Rennes, la ville de rencontres de Paul Ricœur

Quiconque s’intéresse aux rapports entre Histoire et mémoire(s) connait la figure tutélaire de Paul Ricœur, immense intellectuel  qui, justement, s’est penché sur ces relations complexes dans un ouvrage aujourd’hui classique : La Mémoire, l’histoire, l’oubli1. Pourtant, rares sont ceux qui connaissent les forts liens qui unissent le philosophe et la Bretagne, et tout particulièrement à Rennes. C’est en effet dans le chef-lieu d’Ille-et-Vilaine que ce protestant originaire de la Drome passe son enfance, histoire personnelle aussi déracinée qu’emplie de souvenirs qui seront gravés ad vitam aeternam.

Paul Ricœur. University of Chicago.

Le jeune Paul Ricœur est en effet très jeune marqué par un double drame : la mort de sa mère, tout d’abord, quelques temps après sa naissance le 27 février 1913, puis celle de son père. Mobilisé en tant que sergent au 75e régiment d’infanterie, il est tué pendant l’offensive de Champagne de septembre 1915 – et non pas pendant la bataille de la Marne comme on peut le lire trop souvent, y compris sur le site de l’institution chargée de conserver et valoriser ses archives… Recueilli par ses grands-parents, il vit dans un foyer aimant, quoique décrit comme austère, et aisé : petit-fils du fondé de pouvoir du trésorier-payeur général d’Ille-et-Vilaine, l’enfant habite au 35, bd de Sévigné, dans un quartier bourgeois situé à proximité du célèbre parc du Thabor.

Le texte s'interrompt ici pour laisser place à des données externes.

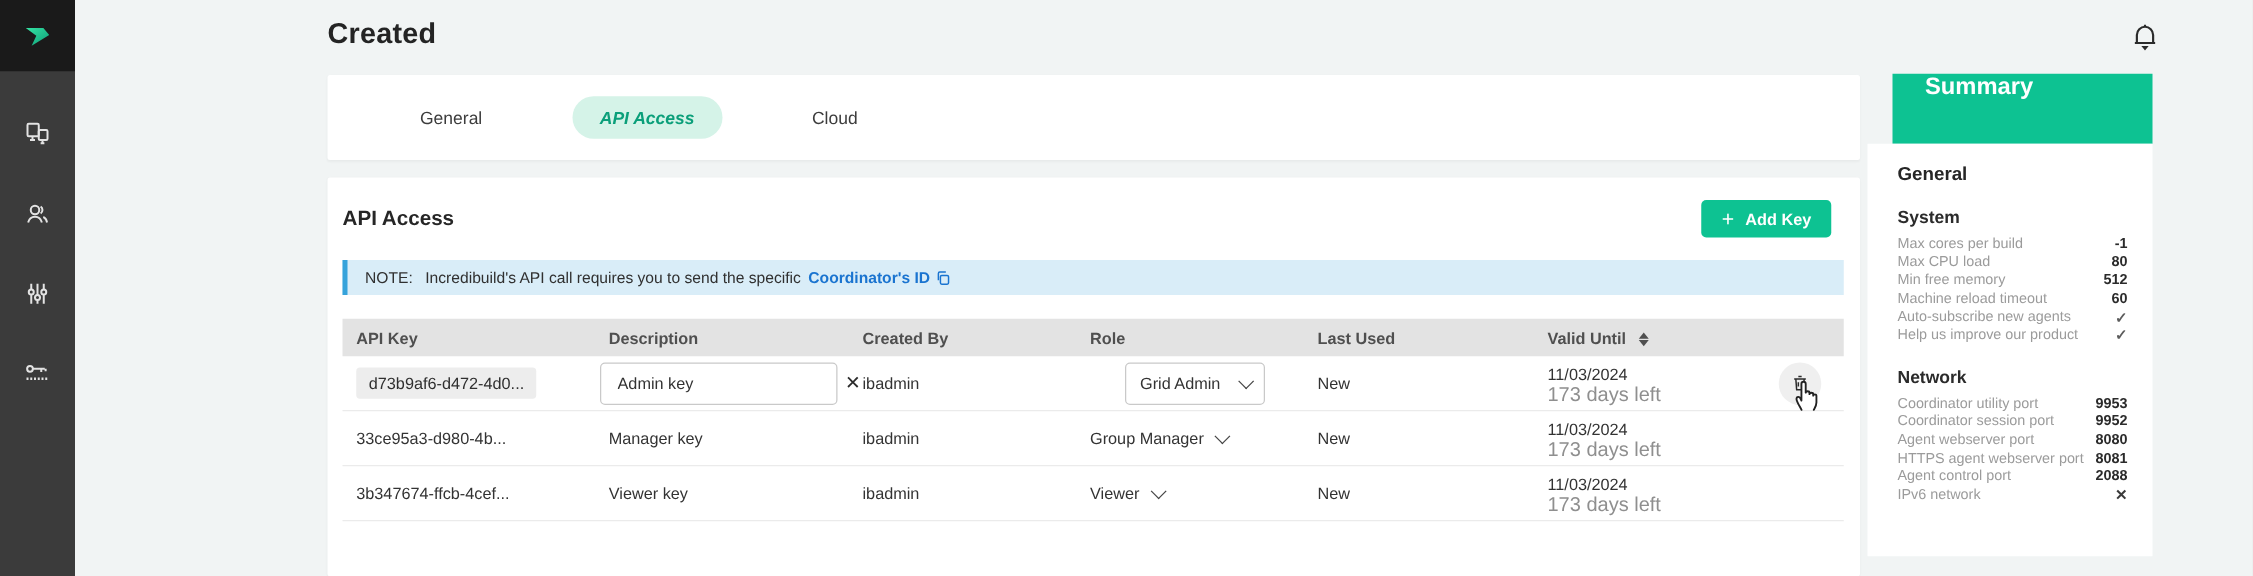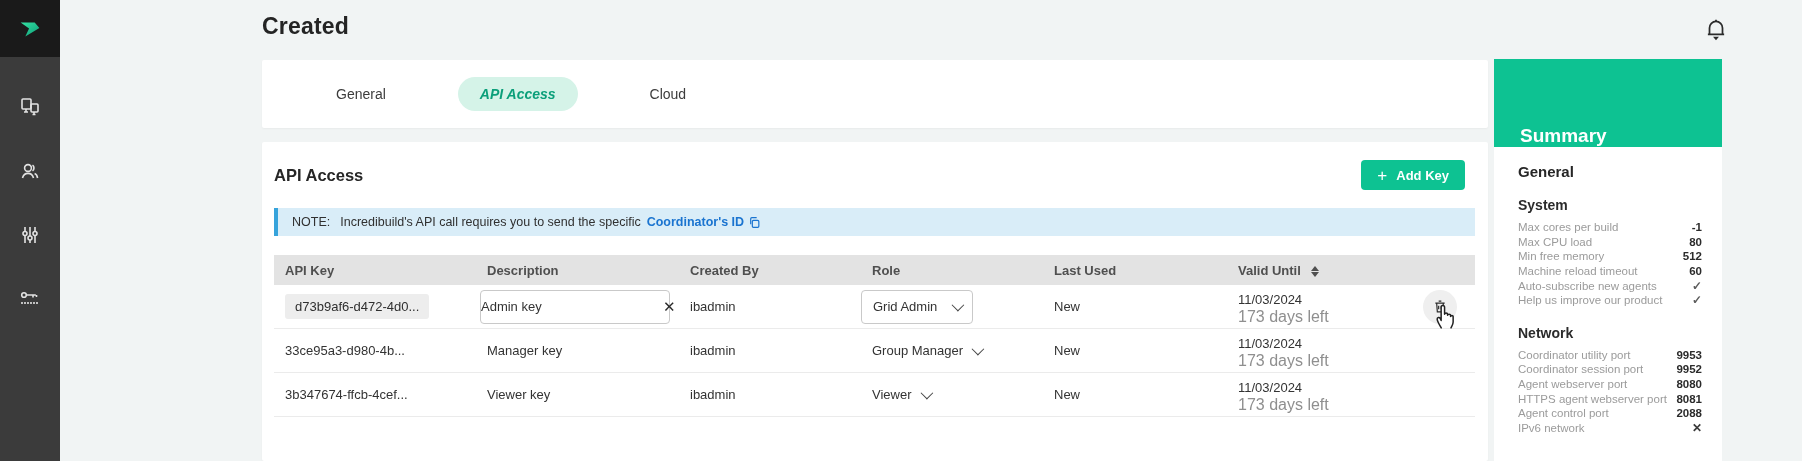"Summary" .summary-head { align-items: flex-end -> flex-start; height: 88px -> 56px; margin-left: none -> 20px }
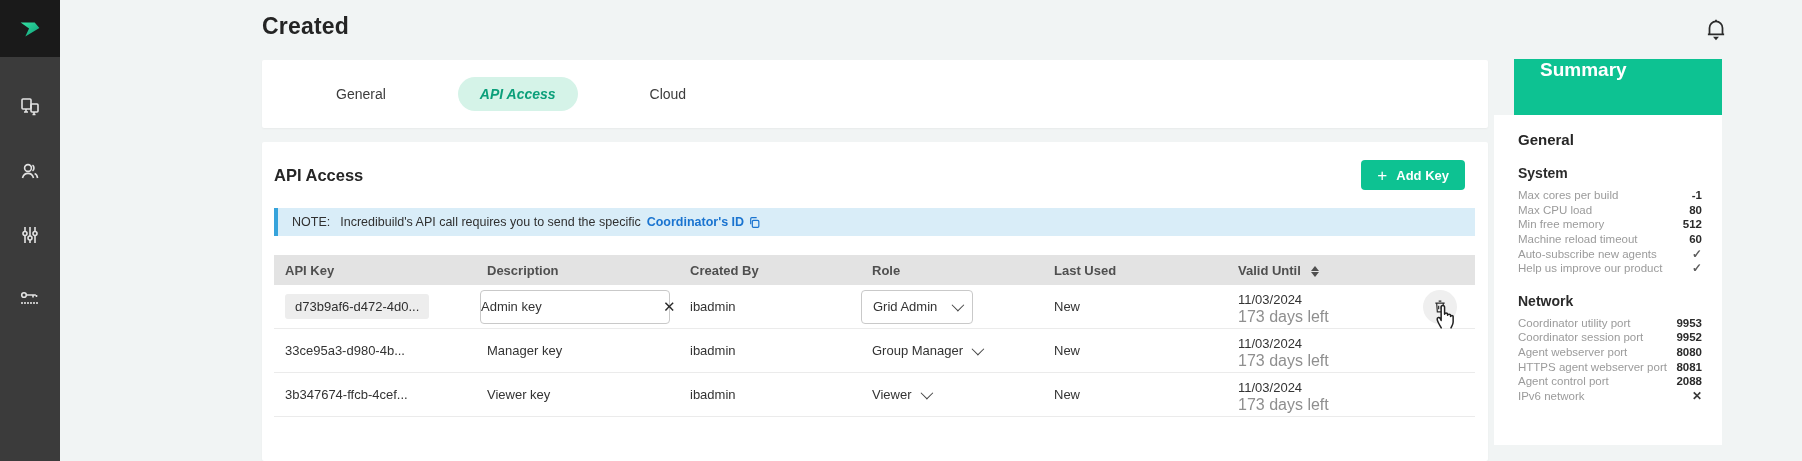"Admin key" .desc-input-wrap { padding: 0 0 -> 0 13px }
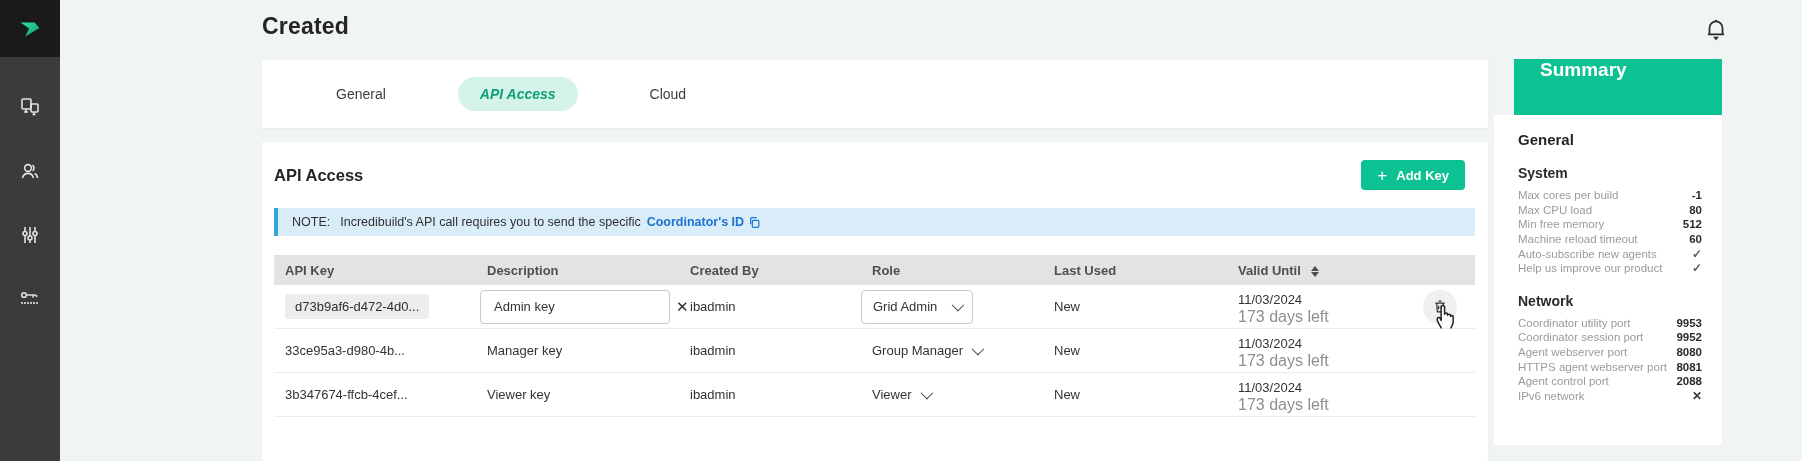"Grid Admin" div.t-cell { margin-left: none -> 39px }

Mais si Rennes marque tant Paul Ricœur, c’est moins parce qu’il y reste jusqu’à 20 ans que par les découvertes qu’il y fait. Et la première, majeure, déterminante en ce qu’elle est la source d’une intarissable curiosité intellectuelle, est celle de la lecture. Très précoce et doté de facultés intellectuelles hors du commun, le jeune enfant est en permanence plongé dans les livres. Georges Guitton, qui en a dressé un remarquable portrait, rapporte même que « lorsque commence une nouvelle année scolaire, il a lu tous les livres conseillés par les enseignants » !2 Sans surprise, sa scolarité n’est qu’une succession de prix d’excellence. Mais, plus encore, ce qui le marque est la rencontre déterminante avec Roland Dalbiez, son professeur de philosophie au Lycée de Rennes qui assurément tient une place fondatrice dans son parcours : licencié ès-lettres de la faculté de la place Hoche en 1933, il se classe second à l’agrégation de philosophie en 1935. C’est à cette période qu’il quitte Rennes, pour enseigner d’abord à Saint-Brieuc puis à Colmar.

Mais le chef-lieu du département d’Ille-et-Vilaine demeure un point de départ essentiel pour Paul Ricœur tant les rencontres qu’il y fait sont déterminantes. Outre son maître Roland Dalbiez avec qui il reste en relation épistolaire jusqu’à la fin de sa vie, il y a Simone, amie d’enfance qui deviendra sa femme en 1935. Et puis il y a le hall de L’Ouest-Eclair, le grand quotidien breton dont les locaux se trouvent en plein centre-ville de Rennes, non loin du Lycée où il est élève, et qui à l’époque est un lieu de vie important dans la cité. Chaque soir, on y affiche en effet les dernières nouvelles – de même que des haut-parleurs annoncent les résultats de la loterie nationale ! – et l’adolescent prend alors conscience du monde dans lequel il vit tout en commençant à se forger une identité politique.

Là où tout a commencé pour Paul Ricœur.

Aussi, n’est-il pas faux d’affirmer que c’est bien à Rennes que Paul Ricœur nait intellectuellement, dans son rapport au monde et à la philosophie. Prisonnier de guerre en Allemagne pendant 5 ans, enseignant à l’université, d’abord à Strasbourg puis à Paris et même à Chicago, il n’en demeure pas moins un rennais de cœur. Aussi est-ce sans doute pourquoi trône aujourd’hui en plein cœur de la ville la Cité internationale Paul Ricœur, splendide bâtiment destiné à l’accueil des chercheurs étrangers venu travailler en Bretagne. Mais l’histoire ne dit pas ce qu’aurait pensé le philosophe de cette magnifique vitrine, arbre cachant une forêt universitaire beaucoup moins bien dotée, lui qui justement se bat dans les années 1960 pour la création de la faculté de Nanterre.

Erwan LE GALL

 

 

1 RICOEUR, Paul, La Mémoire, l’histoire, l’oubli, Paris, Seuil, 2000.

2 GUITTON, Georges, Rennes de Céline à Kundera, Rennes, Presses universitaires de Rennes, 2016, p. 42-43.